New IBM tools advance the state of DataOps by automating manual tasks that would have to be performed by a data engineer.
IBM today extended its Cloud Pak for Data portfolio to include an instance specifically designed to automate DataOps processes associated with building advanced analytics applications infused with artificial intelligence (AI).
This offering builds on an initiative IBM launched last year to create Cloud Paks that make it simpler for IT teams to consume middleware technologies that have been packaged as a set of Docker containers that are easier to deploy, says Jay Limburn, a distinguished engineer and director of offering management for IBM Data & AI.
See also: Deloitte Report Details Scope of Data Modernization Challenge
Cloud Paks are essentially tools and applications that IBM bundles on top of microservices that provide the equivalent of an application server. However, those microservices are based on containers that Cloud Pak can run on any public cloud or on-premises IT environment.
“It’s a full stack platform,” says Limburn.

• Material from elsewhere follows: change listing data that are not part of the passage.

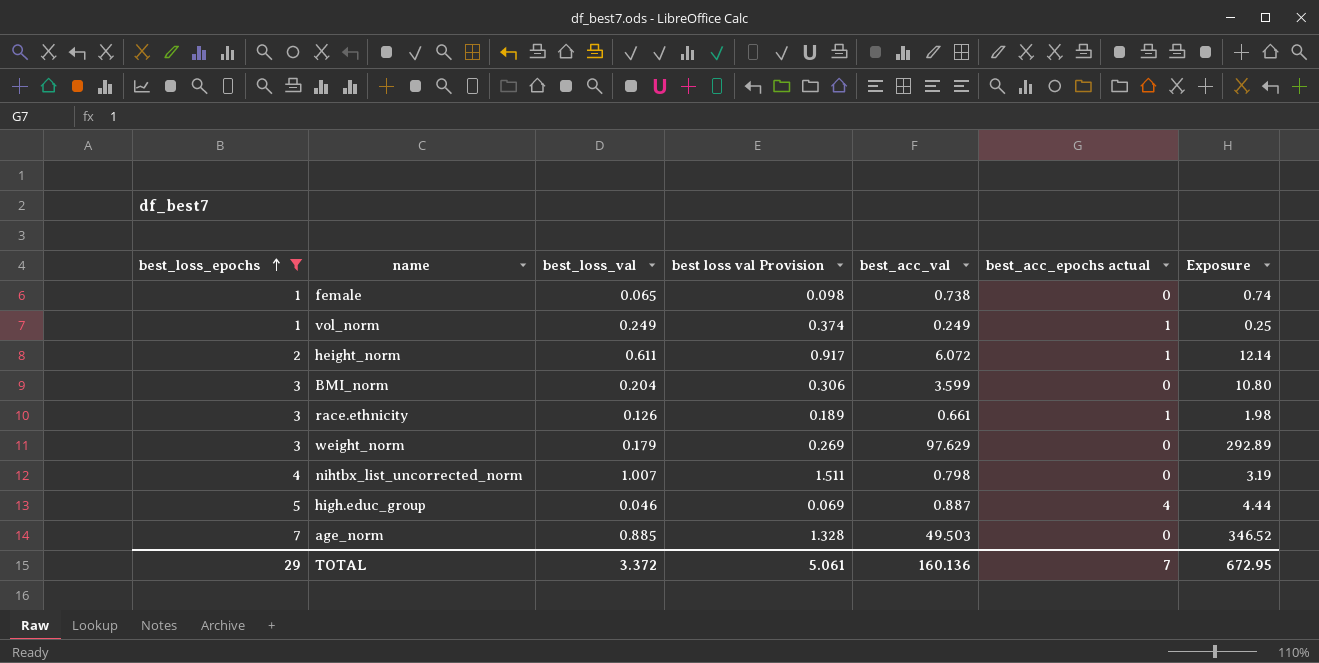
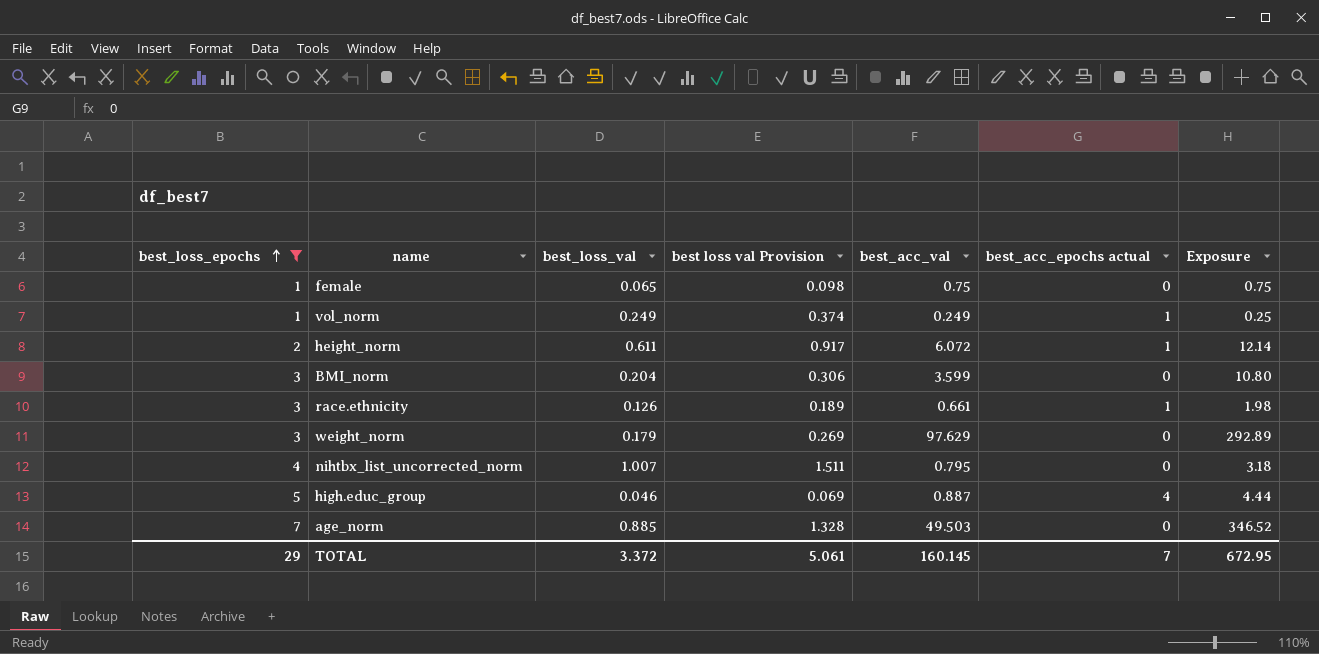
female | best_acc_val: 0.738 -> 0.75
female | Exposure: 0.74 -> 0.75
nihtbx_list_uncorrected_norm | best_acc_val: 0.798 -> 0.795
nihtbx_list_uncorrected_norm | Exposure: 3.19 -> 3.18
TOTAL | best_acc_val: 160.136 -> 160.145

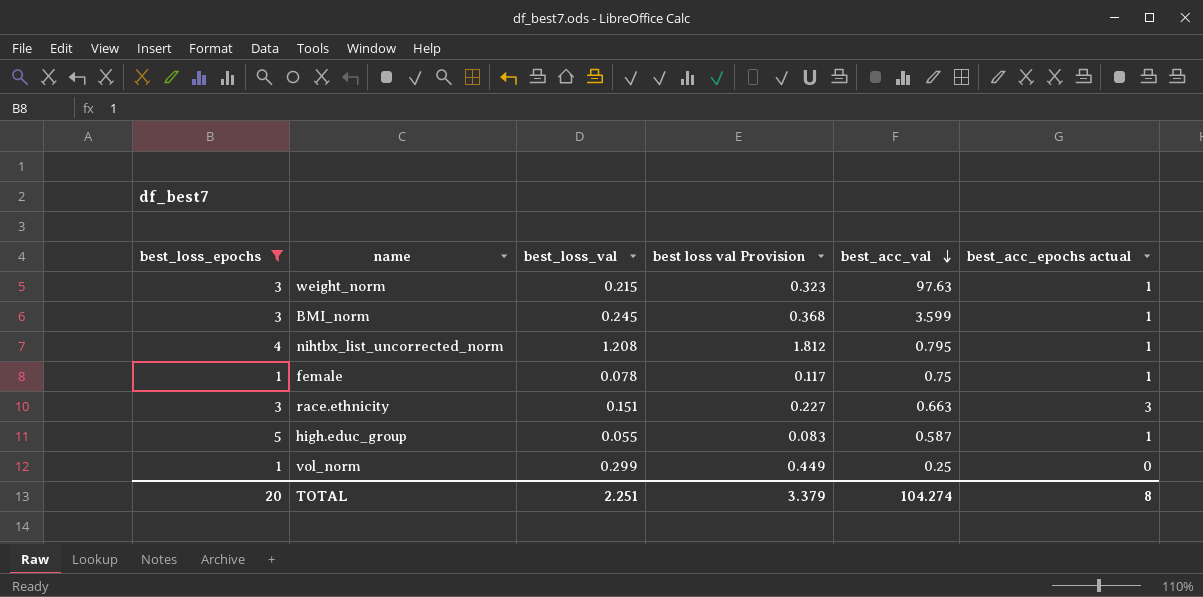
row order: best_loss_epochs ascending -> best_acc_val descending
column Exposure | formula: [best_loss_epochs] * [best_acc_val] -> none
row height_norm: 2 | 0.611 | 0.917 | 6.072 | 1 | 12.14 -> none
row age_norm: 7 | 0.885 | 1.328 | 49.503 | 0 | 346.52 -> none
weight_norm | best_loss_val: 0.179 -> 0.215
weight_norm | best loss val Provision: 0.269 -> 0.323
weight_norm | best_acc_val: 97.629 -> 97.63
weight_norm | best_acc_epochs actual: 0 -> 1
BMI_norm | best_loss_val: 0.204 -> 0.245
BMI_norm | best loss val Provision: 0.306 -> 0.368
BMI_norm | best_acc_epochs actual: 0 -> 1
nihtbx_list_uncorrected_norm | best_loss_val: 1.007 -> 1.208
nihtbx_list_uncorrected_norm | best loss val Provision: 1.511 -> 1.812
nihtbx_list_uncorrected_norm | best_acc_epochs actual: 0 -> 1
female | best_loss_val: 0.065 -> 0.078
female | best loss val Provision: 0.098 -> 0.117
female | best_acc_epochs actual: 0 -> 1
race.ethnicity | best_loss_val: 0.126 -> 0.151
race.ethnicity | best loss val Provision: 0.189 -> 0.227
race.ethnicity | best_acc_val: 0.661 -> 0.663
race.ethnicity | best_acc_epochs actual: 1 -> 3
high.educ_group | best_loss_val: 0.046 -> 0.055
high.educ_group | best loss val Provision: 0.069 -> 0.083
high.educ_group | best_acc_val: 0.887 -> 0.587
high.educ_group | best_acc_epochs actual: 4 -> 1
vol_norm | best_loss_val: 0.249 -> 0.299
vol_norm | best loss val Provision: 0.374 -> 0.449
vol_norm | best_acc_val: 0.249 -> 0.25
vol_norm | best_acc_epochs actual: 1 -> 0
TOTAL | best_loss_epochs: 29 -> 20
TOTAL | best_loss_val: 3.372 -> 2.251
TOTAL | best loss val Provision: 5.061 -> 3.379
TOTAL | best_acc_val: 160.145 -> 104.274
TOTAL | best_acc_epochs actual: 7 -> 8

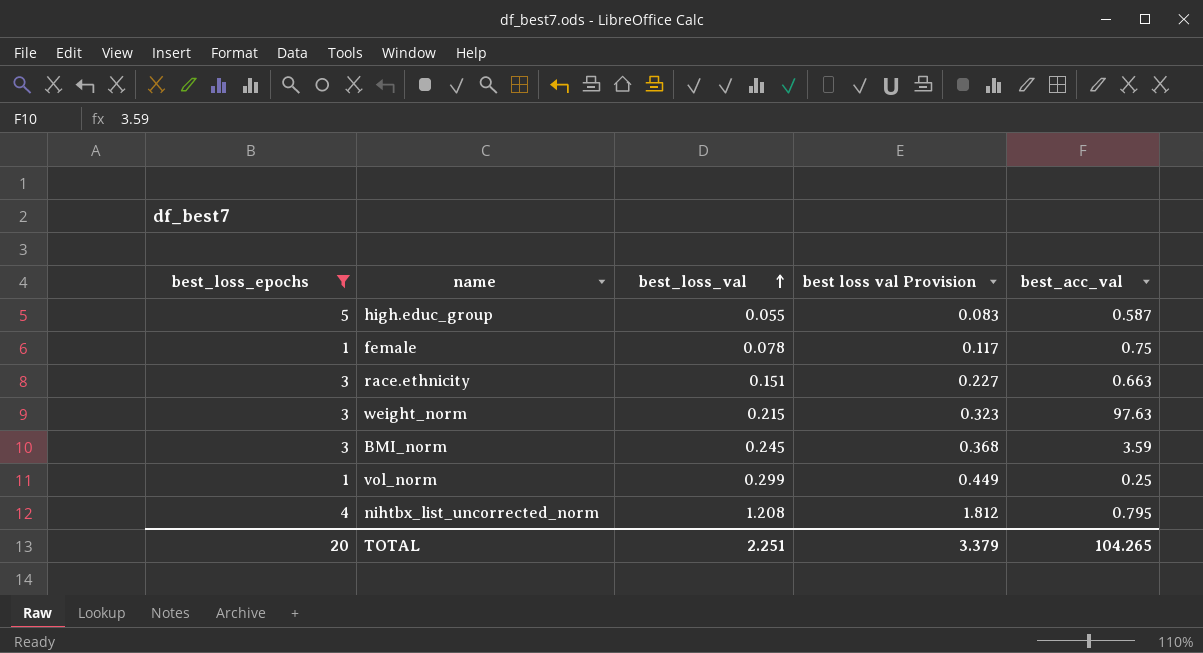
row order: best_acc_val descending -> best_loss_val ascending
column best_acc_epochs actual | position: 6 -> none
BMI_norm | best_acc_val: 3.599 -> 3.59
TOTAL | best_acc_val: 104.274 -> 104.265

The latest editions to the Cloud Paks series include:
StoredIQ InstaScan, which is a new unstructured data management and privacy tool that identifies risk hot spots in data sources and prioritizes potential fixes and remediations. That capability reduces the time and effort associated with meeting compliance requirements while at the same time enabling organizations to conduct periodic risk assessment tests. Organizations can also employ StoredIQ InstaScan to define policies that ensure data sources are accurate.
InfoSphere DataStage, an extract, transfer and load (ETL) tool, has been updated to include a Change Data Capture feature that continuously captures data changes and automatically transform it. The ETL tool can also identify assets from a data catalog, and then automatically generate jobs based on the attributes of those assets. A collaboration feature that makes it easier for business users and data engineers to share data and insights has also been added.
An update to Watson Knowledge Catalog (WKC), which adds data quality and governance capabilities for policy enforcement. WKC provides access to a variety of third-party data, such as socio-economic data, that can be combined with enterprise data in a single enterprise catalog.
Collectively, these tools advance the state of DataOps by automating what otherwise would be manual tasks that would have to be performed by a data engineer, says Limburn. To make matters more challenging, as AI models continue to be introduced into enterprise applications the amount of data that needs to be managed is also increasing at exponential rates. By automating what IBM now refers to as the first rung of the AI ladder to create and manage data pipelines, organizations will be able to derive more value from investments in data scientists faster, adds Limburn.
Of course, it’s not just AI that is increasing the pressure on Data Ops. As the number of applications being built continues to accelerate, DataOps teams need only need to create more data pipelines than ever they also need to ensure the data being accessed doesn’t run afoul of any number of compliance regulations. In fact, without increase reliance on automation there is simply no way DataOps teams will be able to keep pace with the rate DevOps teams are now building and deploying applications.